Use Delta Lake for streaming data

Completed

All of the data we've explored up to this point has been static data in files. However, many data analytics scenarios involve streaming data that must be processed in near real time. For example, you might need to capture readings emitted by internet-of-things (IoT) devices and store them in a table as they occur.

Spark Structured Streaming

A typical stream processing solution involves constantly reading a stream of data from a source, optionally processing it to select specific fields, aggregate and group values, or otherwise manipulate the data, and writing the results to a sink.

Spark includes native support for streaming data through Spark Structured Streaming, an API that is based on a boundless dataframe in which streaming data is captured for processing. A Spark Structured Streaming dataframe can read data from many different kinds of streaming source, including network ports, real time message brokering services such as Azure Event Hubs or Kafka, or file system locations.

Tip

For more information about Spark Structured Streaming, see Structured Streaming Programming Guide in the Spark documentation.

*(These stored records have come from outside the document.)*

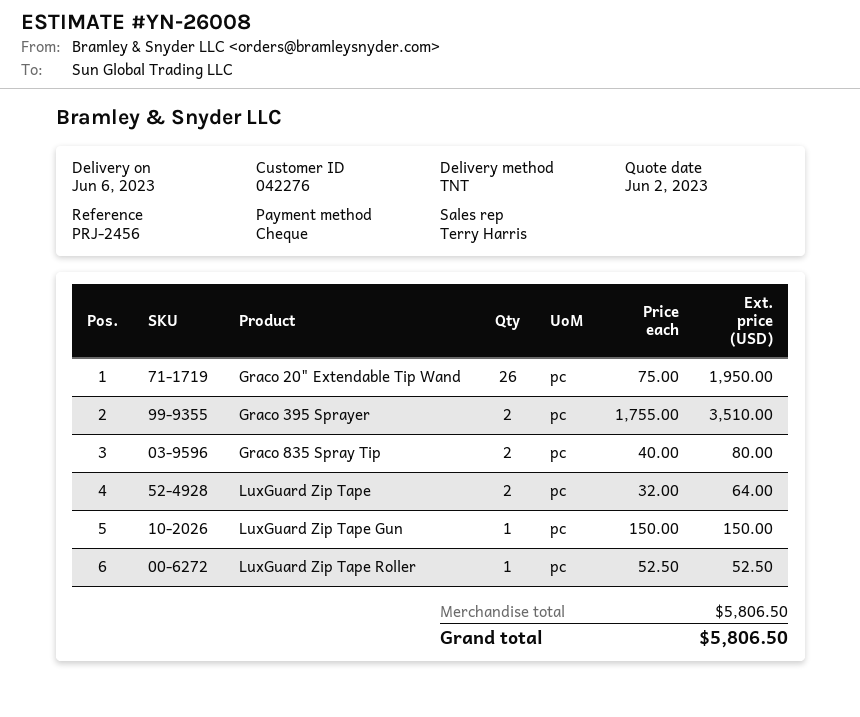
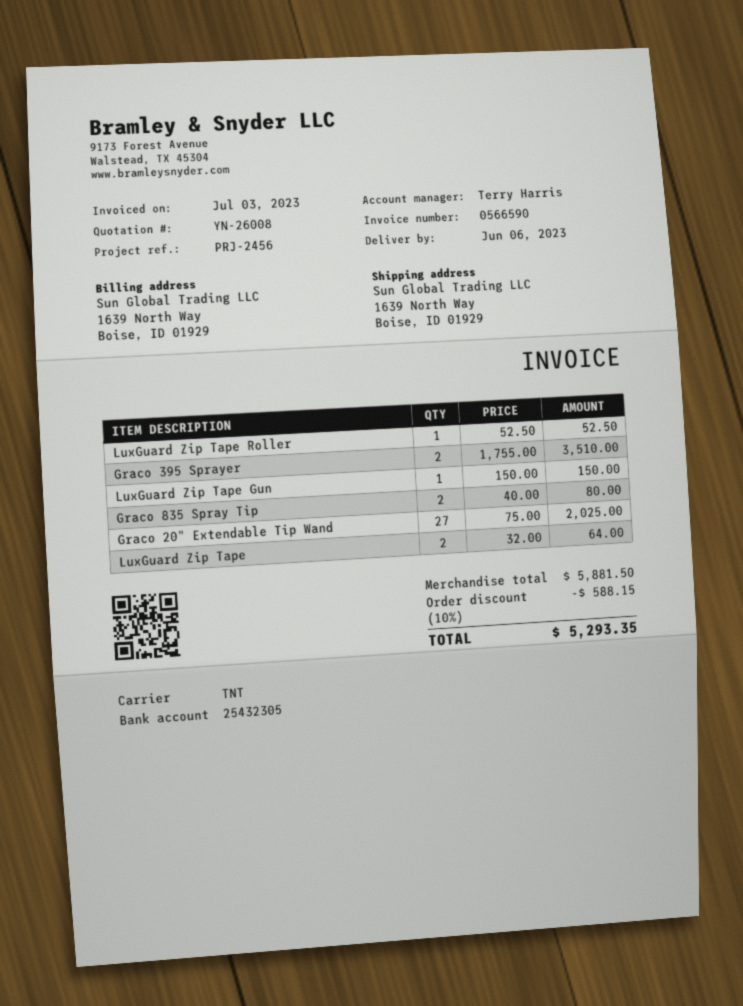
Graco 20" Extendable Tip Wand: 26 x 75.00 = 1950.00 -> 27 x 75.00 = 2025.00
subtotal: 5806.50 -> 5881.50
discount: none -> 10% = 588.15
total: 5806.50 -> 5293.35

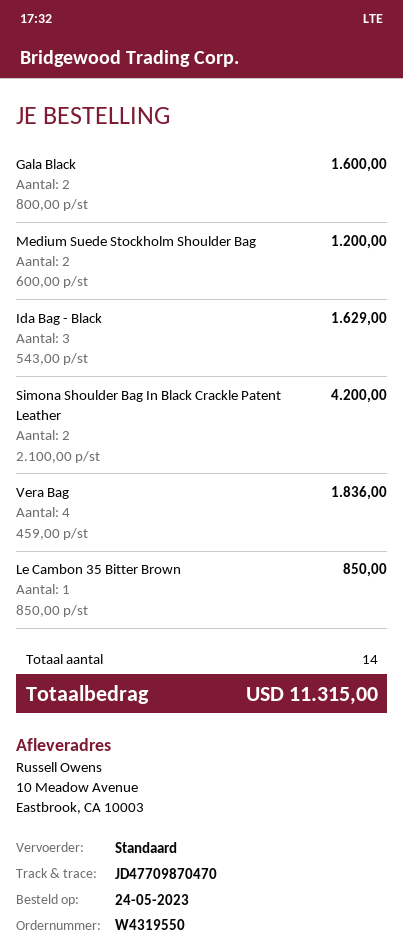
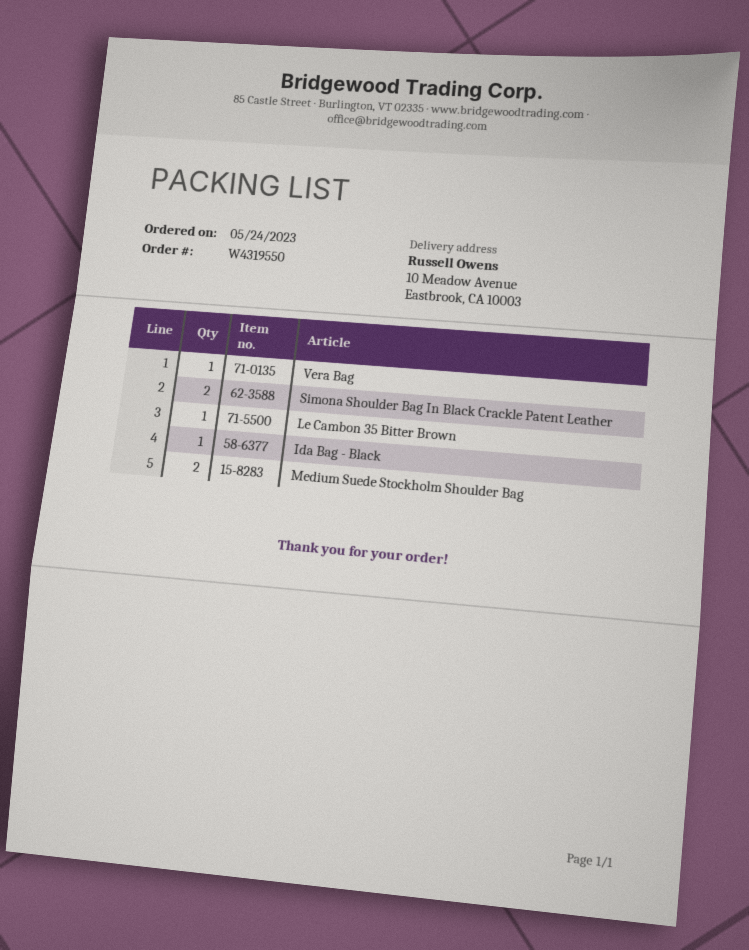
Gala Black: 2 -> none
Ida Bag - Black: 3 -> 1
Vera Bag: 4 -> 1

Streaming with Delta Lake tables

You can use a Delta Lake table as a source or a sink for Spark Structured Streaming. For example, you could capture a stream of real time data from an IoT device and write the stream directly to a Delta Lake table as a sink - enabling you to query the table to see the latest streamed data. Or, you could read a Delta Table as a streaming source, enabling you to constantly report new data as it is added to the table.

Using a Delta Lake table as a streaming source

In the following PySpark example, a Delta Lake table is used to store details of Internet sales orders. A stream is created that reads data from the Delta Lake table folder as new data is appended.

from pyspark.sql.types import *
from pyspark.sql.functions import *

# Load a streaming dataframe from the Delta Table
stream_df = spark.readStream.format("delta") \
    .option("ignoreChanges", "true") \
    .load("/delta/internetorders")

# Now you can process the streaming data in the dataframe
# for example, show it:
stream_df.show()

Note

When using a Delta Lake table as a streaming source, only append operations can be included in the stream. Data modifications will cause an error unless you specify the ignoreChanges or ignoreDeletes option.

After reading the data from the Delta Lake table into a streaming dataframe, you can use the Spark Structured Streaming API to process it. In the example above, the dataframe is simply displayed; but you could use Spark Structured Streaming to aggregate the data over temporal windows (for example to count the number of orders placed every minute) and send the aggregated results to a downstream process for near-real-time visualization.

Using a Delta Lake table as a streaming sink

In the following PySpark example, a stream of data is read from JSON files in a folder. The JSON data in each file contains the status for an IoT device in the format {"device":"Dev1","status":"ok"} New data is added to the stream whenever a file is added to the folder. The input stream is a boundless dataframe, which is then written in delta format to a folder location for a Delta Lake table.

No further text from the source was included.